Blended "AI metrics" let companies claim credit for the reliable performance of the former while quietly cross-subsidizing the latter. They also make it harder for outside analysts, journalists, or regulators to disentangle the contributions. A company can tout "AI-driven" growth rooted largely in ad-targeting improvements (classical ML) while using that credibility to justify generative AI capital expenditure whose ROI is not yet comparably demonstrated.
The Spectrum of Conflation: A Comparison
| Feature / System | Actual Technology | How It Is Typically Marketed | Hallucination Risk | Data Exposure Risk | User Trust Level |
|---|---|---|---|---|---|
| Google Maps traffic routing | Classical ML / predictive modeling | "Powered by AI" | None (bounded outputs) | Low — anonymized, on-device processing | Very high — decades of use |
| Smartphone autocorrect | Statistical language model / n-gram | "Smart keyboard / AI keyboard" | Negligible | Low — typically on-device | High — familiar, immediately correctable |
| Email spam filter | Supervised ML classifier | "AI protection" | None | Low — processes metadata and headers | High — largely invisible when working |
| Streaming recommendations | Collaborative filtering / embeddings | "AI picks for you" | None | Medium — behavioral data logged server-side | Moderate — sometimes wrong, rarely harmful |
| LLM-generated search summaries | Generative AI (transformer LLM) | "AI Overview" / "AI answer" | High | High — queries logged, processed remotely | Low and declining — notable public failures on record |
| AI image generation | Generative AI (diffusion model) | "Create with AI" | N/A — but provenance and copyright issues high | High — prompts and outputs logged remotely | Contested — sustained creative community pushback |
| LLM coding assistants | Generative AI (fine-tuned LLM) | "AI developer tools" | Medium-high — plausible but subtly wrong code | High — code snippets transmitted to vendor cloud | Mixed — useful for boilerplate, risky for security-critical paths |
What Developers and Technical Readers Can Do: Don't Lose the Thread
The closing exhortation of the reconstructed argument — don't let the industry make you lose the thread — is practical advice, not merely rhetorical. For developers and technically literate readers, losing the thread carries real professional and ethical consequences. Here is how the conflation shows up in ways that directly affect technical decision-making.

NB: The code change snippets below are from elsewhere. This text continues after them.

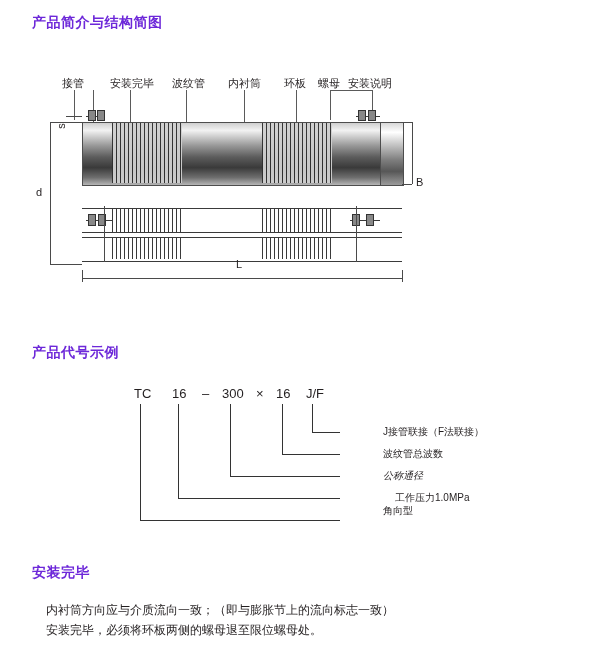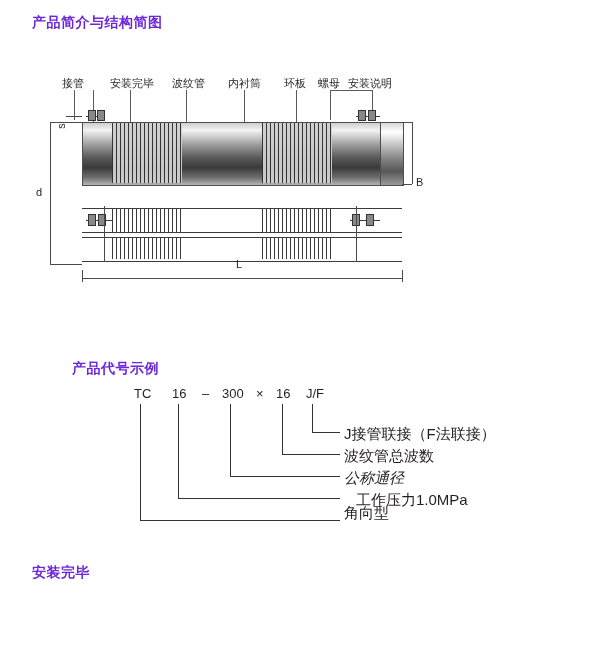"产品代号示例" .title-2 { margin-left: 40px -> none; top: 360px -> 344px }
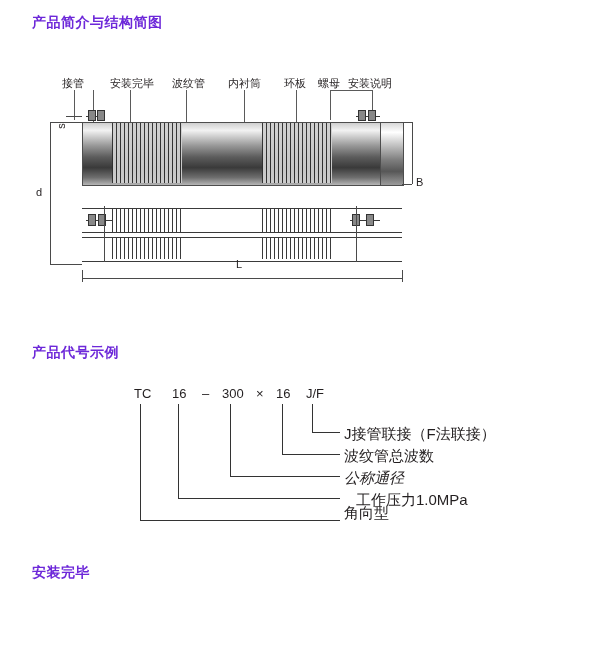"J接管联接（F法联接）" .code-desc { font-size: 15px -> 10px; margin-left: none -> 39px }
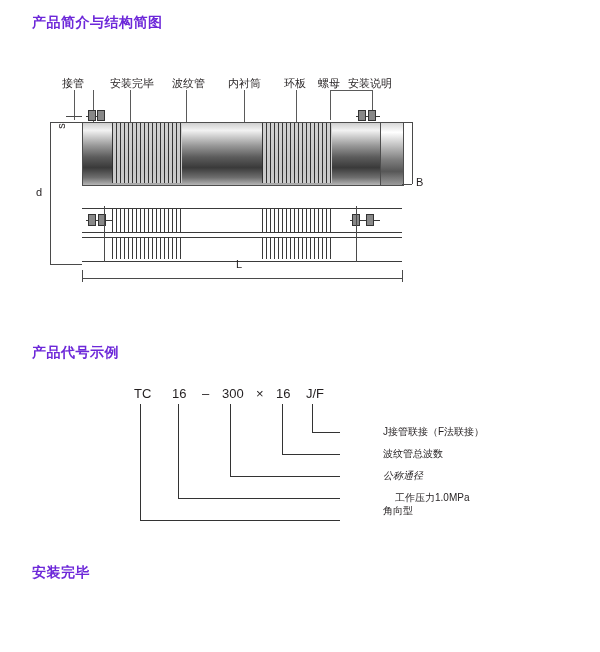"内衬筒方向应与介质流向一致；（即与膨胀节上的流向标志一致）" div { html: none -> <div>内衬筒方向应与介质流向一致；（即与膨胀节上的流向标志一致）</div> }
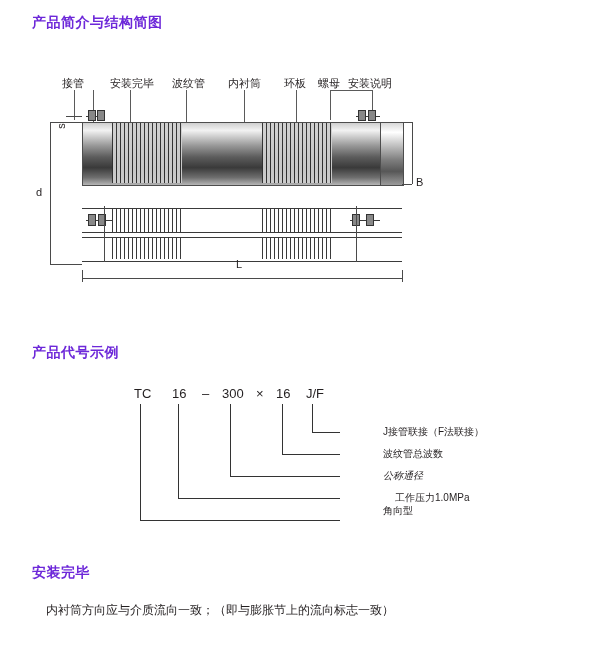"安装完毕，必须将环板两侧的螺母退至限位螺母处。" div { html: none -> <div>安装完毕，必须将环板两侧的螺母退至限位螺母处。</div> }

In Architecture and Tooling Decisions
When a product manager arrives with a mandate to "add AI to the pipeline," the conflation makes it harder to push back on the right grounds. A developer who can clearly articulate that the problem at hand — classifying support tickets, predicting churn, flagging anomalies — is a classical ML problem does not need a 70-billion-parameter LLM. Deploying one anyway is expensive, slower, more opaque, and introduces unnecessary stochastic variance into a workflow that would benefit from determinism. Even genuinely impressive advances in small-model efficiency do not change the fundamental calculus: use the right tool for the job, and be precise about what the job actually is before selecting a tool.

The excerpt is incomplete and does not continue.